Von Willebrand disease - Skin
Disorders of hemostasis may be categorized as:
- Primary hemostasis – Involving VWF, platelets, and the endothelium. Lack of these factors results in prolonged bleeding, petechiae, or easy bruising.
- Secondary hemostasis – Involving the coagulation cascade and the 13 factors. Lack of these factors can result in more profound bleeding, such as hemarthroses, or bleeding into cavities and muscles.
VWF is an important part of initial hemostasis and binds to the damaged endothelium and activates platelets. Additionally, VWF carries factor VIII, and a deficiency in VWF results in a relative deficiency in VIII (although it is quantitatively normal).
There are three classifications of von Willebrand disease (VWD):
- Type 1 – A quantitative reduction (most common)
- Type 2 – Abnormal VWF
- Type 3 – Absent VWF (with many subtypes)
Young patients with VWD may first present to the emergency room or pediatrician with bruising, and this can cause suspicion of physical abuse. Thus, while appropriate action regarding the suspicion of abuse is important, the workup can be challenging. Unusual bruising or injury, where abuse is denied, should involve consideration of a bleeding disorder, and it may also involve referral to a hematologist to exclude a clotting disorder.

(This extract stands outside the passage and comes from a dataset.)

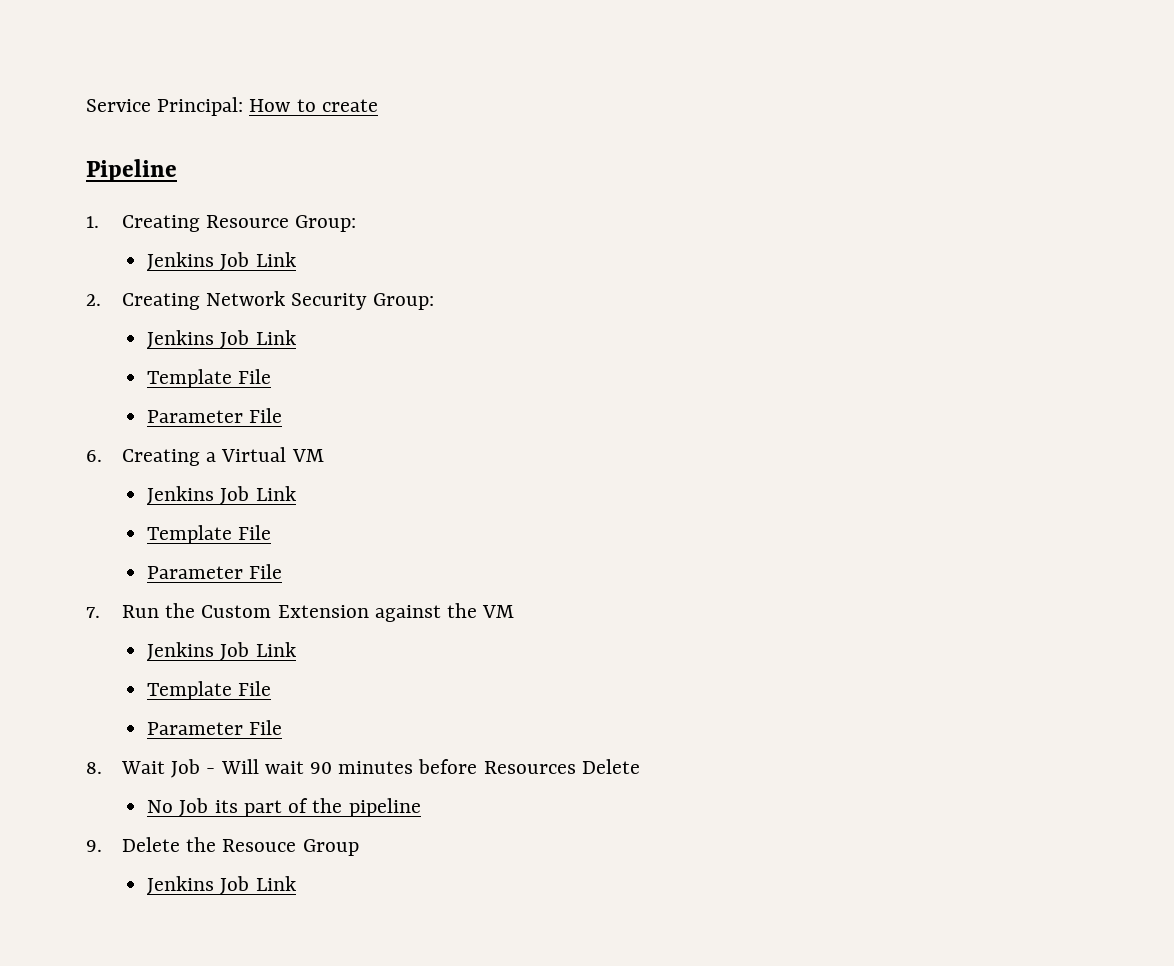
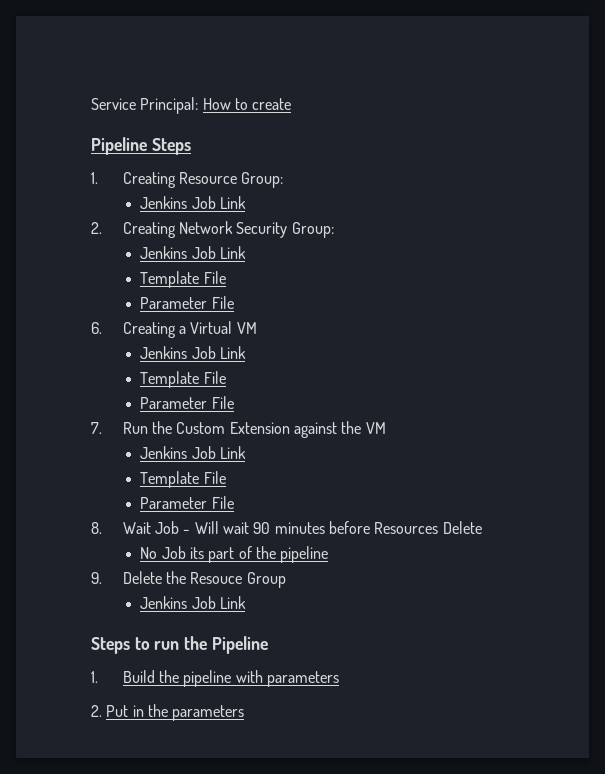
(177, 170) none -> [151,138,191,155] Steps
(296, 883) none -> [91,636,268,654] [91,670,339,687] [91,704,245,721] // Steps to run the Pipeline // 1. Build the pipeline with parameters // 2. Put in the parameters

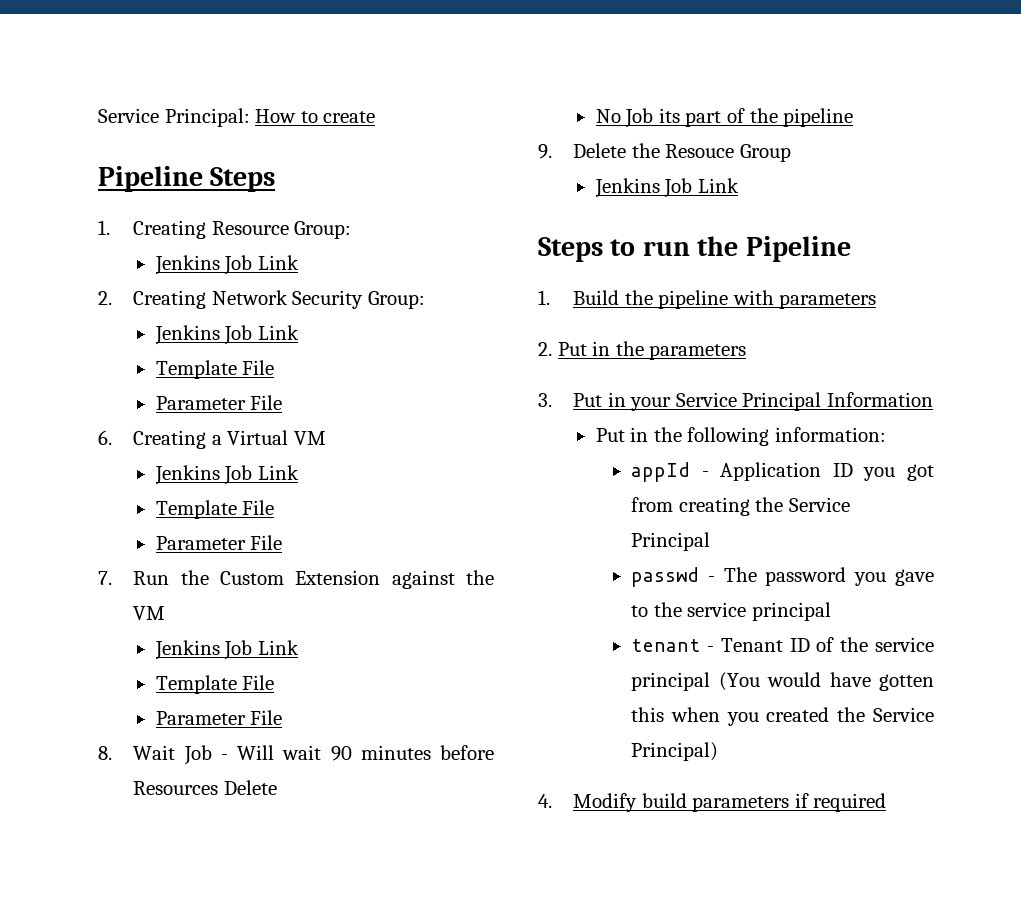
(245, 713) none -> [538,392,933,411] [595,427,886,446] [631,462,934,482] [631,497,850,516] [631,532,711,551] [631,567,934,587] [631,602,831,621] [631,637,934,652] [631,672,934,691] [631,707,934,726] [631,742,719,761] [538,793,887,812] // 3. Put in your Service Principal Information // Put in the following information: // appId - Application ID you got from creating the Service Principal // passwd - The password you gave to the service principal // tenant - Tenant ID of the service principal (You would have gotten this when you created the Service Principal) // 4. Modify build parameters if required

For more information, see OMIM.
D68.0 – Von Willebrand's disease
128105004 – von Willebrand disorder
- Infectious – Viral, streptococcal, meningococcemia. Meningococcemia usually acutely erupts with petechiae throughout the body and quickly forms vesicles, bullae, and pustules that then become stellate purpura with a central dusky or grey hue. Viral includes a nonspecific widespread erythematous eruption where the patient does not look toxic.
- Drug related – Erythematous macules and papules on the trunk that spread to the extremities. Rash blanches under pressure and is usually found 7-14 days after exposure to a medication.
- Erythema nodosum – Erythematous, tender, deep-seated nodules and plaques, 2-5 cm, located on anterior shins, usually in women.
- Immunoglobulin A vasculitis (formerly Henoch-Schönlein purpura) – Scattered palpable purpura distributed over ankles, knees, and buttocks bilaterally. May have associated abdominal or joint pain.
- Capillary hemangioma – Telangiectatic, vasoconstricted patch. Not present at birth, but arises within a few months and has deep red papules that involutes after a year.
- Blue-gray spot (Mongolian spot) – Blue-gray spots that are evenly pigmented, located over the sacrococcygeal region, and tend to occur in infants or children of Asian or African descent. Generally present at birth.
- Prominent facial veins
- Ehlers-Danlos – Hypermobile joints; thin, soft, doughy skin that recoils. May have characteristic "fish mouth"-like scars or "cigarette paper"-like scars over extremities.
- Hypermobility syndrome
- Scurvy – Corkscrew hairs, perifollicular purpura, bleeding gums, and broad areas of purpura and ecchymosis may be present.
- Subconjunctival hemorrhage – Blood-red area of the conjunctiva that can cover a few millimeters or the whole eye. Associated with minor trauma, sneezing, eye rubbing, or straining.
- Coining – Cultural practice showing linear erythematous patches with petechiae and ecchymosis, usually in parallel.
- Cupping – 4- to 6-cm circular burns with central ecchymosis and petechiae.
- Nonaccidental trauma (NAT) – It can be difficult to differentiate among a true coagulopathy, physical abuse, and accidental trauma. Accidental trauma usually occurs over bony prominences in mobile children, including knees and shins. The size of accidental bruises are small, between 10 and 15 mm. Signs concerning for NAT include bruises in infants <9 months (as they are not cruising), ecchymosis on neck, face, torso, arms, buttocks, genitalia, lips, or earlobes or evidence of an imprint from a weapon. An imprint in the shape of a hand, fingers, belt mark, iron, or electrical wires is more predictive of child abuse. Belt or electrical wire marks may be evenly spaced or curvilinear/arcuate. In NAT bruises also tend to be grouped and larger. If fractures or subconjunctival hemorrhages or subdural hematomas are present and/or the parents have an inconsistent story, abuse is much more likely.